Un'app antivirus falsa diffonde malware Android per spiare gli utenti russi

Doctor Web mette in guardia da Android.Backdoor.916.origin, una falsa app antivirus che spia gli utenti russi rubando dati e trasmettendo in streaming audio e video.

I ricercatori di sicurezza informatica di Doctor Web lanciano l'allarme su un nuovo ceppo di malware Android chiamato Android.Backdoor.916.origin . Il malware è operativo da gennaio 2025 ed è in grado di ascoltare conversazioni, rubare messaggi, riprodurre video in streaming e registrare le sequenze di tasti premuti.

Questa è la seconda volta negli ultimi quattro mesi che i ricercatori individuano un malware che prende di mira le infrastrutture russe. Nell'aprile 2022 , Doctor Web ha smascherato una falsa app di mappatura Alpine Quest che spiava l'esercito russo.

Il team di Doctor Web ritiene che non si tratti di un tentativo di infezione di massa mirato ai normali possessori di Android, ma di uno strumento creato per colpire i rappresentanti aziendali russi. Il metodo di distribuzione avvalora questa teoria: gli aggressori diffondono il malware tramite messaggi diretti sui messenger, camuffandolo da antivirus chiamato GuardCB.

L'app fasulla sfrutta un travestimento per ingannare le vittime. La sua icona ricorda l'emblema della Banca Centrale Russa su uno scudo, il che la rende apparentemente affidabile. Una volta installata, esegue quella che sembra una scansione antivirus, completa di falsi risultati di rilevamento generati casualmente per apparire convincenti.

" Ciò è confermato da altre modifiche rilevate con nomi come "SECURITY_FSB", "ФСБ" (FSB) e altri, che i criminali informatici stanno cercando di far passare per programmi relativi alla sicurezza che presumibilmente sono collegati alle forze dell'ordine russe " , hanno osservato i ricercatori di Dr Web nel loro post sul blog .

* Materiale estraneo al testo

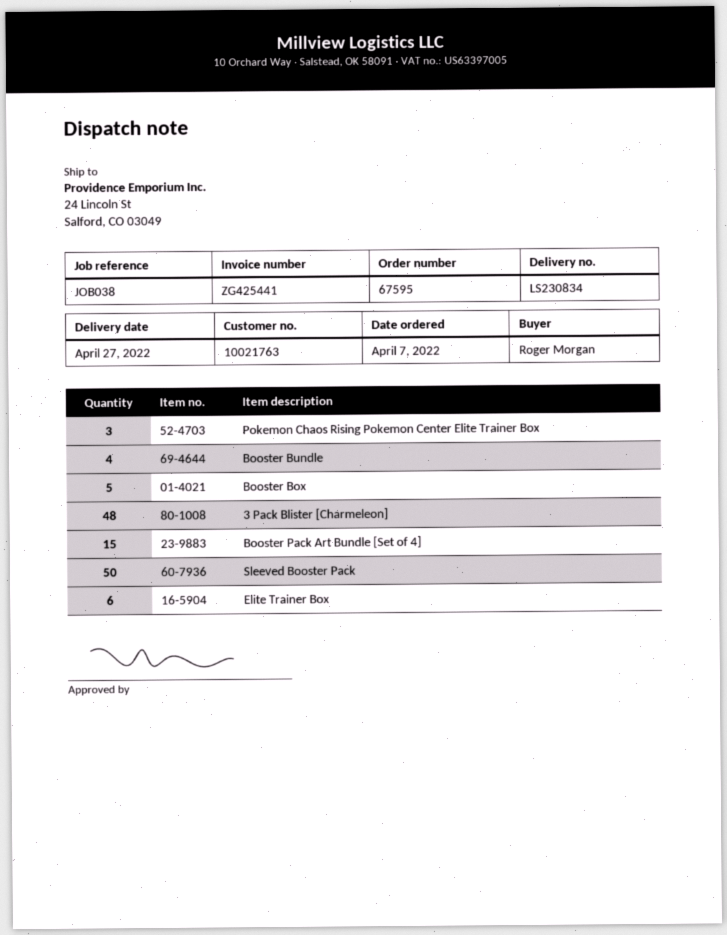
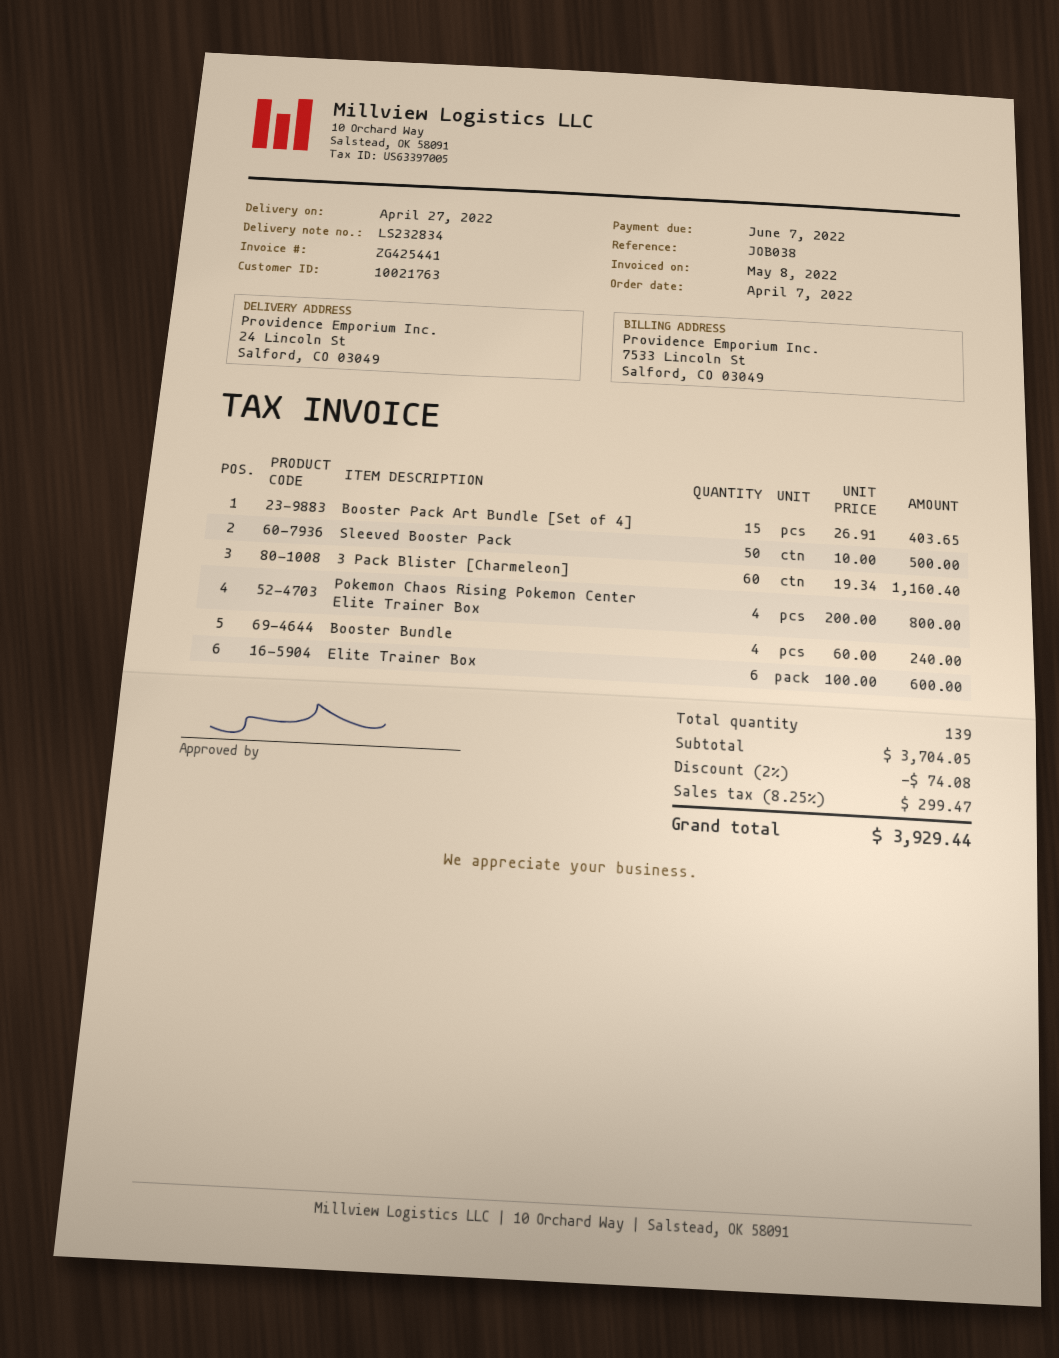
delivery note number: LS230834 -> LS232834
Pokemon Chaos Rising Pokemon Center Elite Trainer Box: 3 -> 4
Booster Box: 5 -> none
3 Pack Blister [Charmeleon]: 48 -> 60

Una volta installata, la backdoor richiede un elenco di autorizzazioni, dalla geolocalizzazione alla registrazione audio, dall'accesso alla fotocamera ai dati degli SMS. Richiede inoltre i diritti di amministratore del dispositivo e l'accesso al Servizio di Accessibilità di Android, che le consente di agire come un keylogger e intercettare i contenuti delle app più diffuse, tra cui:

• Gmail
• Telegramma
• WhatsApp
• Browser Yandex
• Google Chrome

I ricercatori di Doctor Web spiegano che il malware è progettato per essere persistente. Avvia i propri servizi in background, verifica ogni minuto se sono in esecuzione e li riavvia se necessario. Comunica inoltre con più server di comando e controllo, in grado di passare da un massimo di 15 provider di hosting all'altro se gli aggressori vogliono mantenere attiva l'infrastruttura.

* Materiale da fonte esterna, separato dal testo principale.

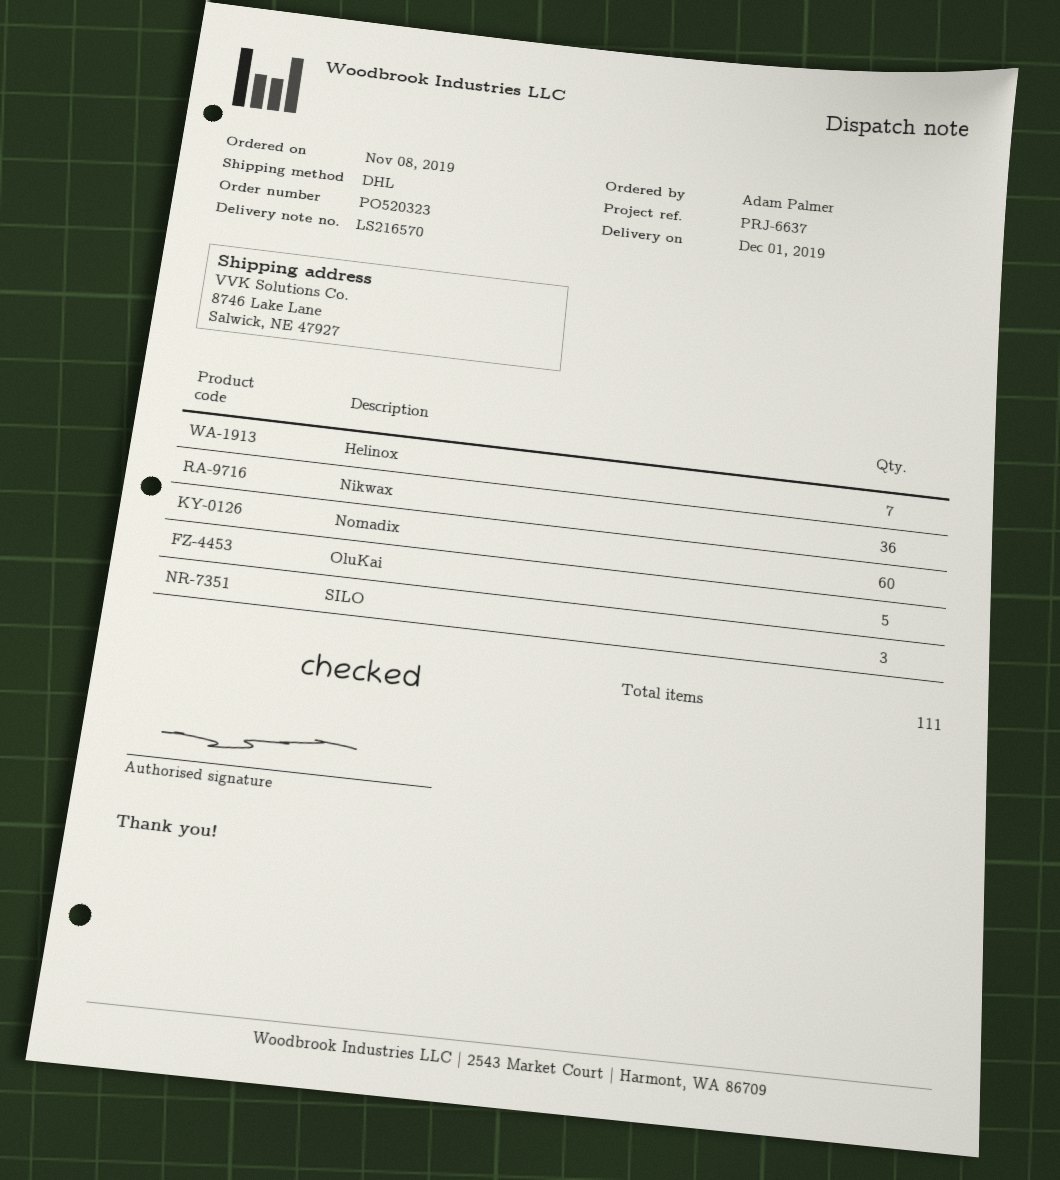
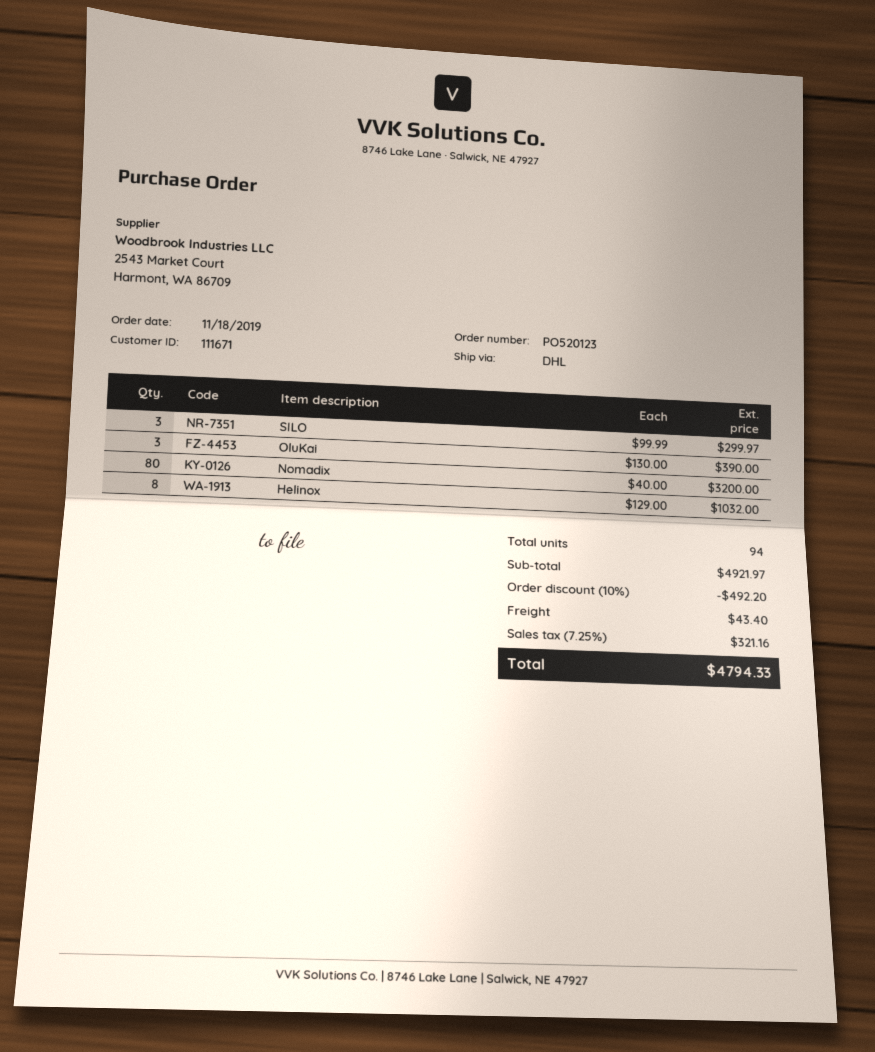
order number: PO520323 -> PO520123
order date: 2019-11-08 -> 2019-11-18
Helinox: 7 -> 8
Nikwax: 36 -> none
Nomadix: 60 -> 80
OluKai: 5 -> 3
total quantity: 111 -> 94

L'elenco dei comandi disponibili, reperibile nel report di Doctor Web, mostra l'entità delle sue capacità di spionaggio. Può trasmettere in streaming audio in diretta da un microfono, trasmettere video dalla telecamera, rubare il testo mentre gli utenti lo digitano e caricare contatti, SMS, immagini e cronologia delle chiamate. Inoltre, è persino in grado di trasmettere in streaming lo schermo di un dispositivo in tempo reale.

Il malware sfrutta anche il servizio di accessibilità di Android come strumento di protezione. Questa funzionalità viene sfruttata non solo per rubare le sequenze di tasti premuti, ma anche per bloccare i tentativi di rimozione del malware se gli aggressori impartiscono un comando del genere. Questa capacità di autoprotezione implica che, anche se le vittime si rendono conto che il loro dispositivo è compromesso, la rimozione può essere difficile senza un software di sicurezza dedicato.

Doctor Web sottolinea che, sebbene il malware sia avanzato, è anche altamente localizzato. La sua interfaccia è disponibile solo in russo, avvalorando l'ipotesi che sia stato sviluppato pensando a un gruppo specifico di obiettivi.

Se sei un utente Android in Russia, scarica app solo da fonti attendibili ed evita che la natura open source di Android diventi un invito aperto agli hacker.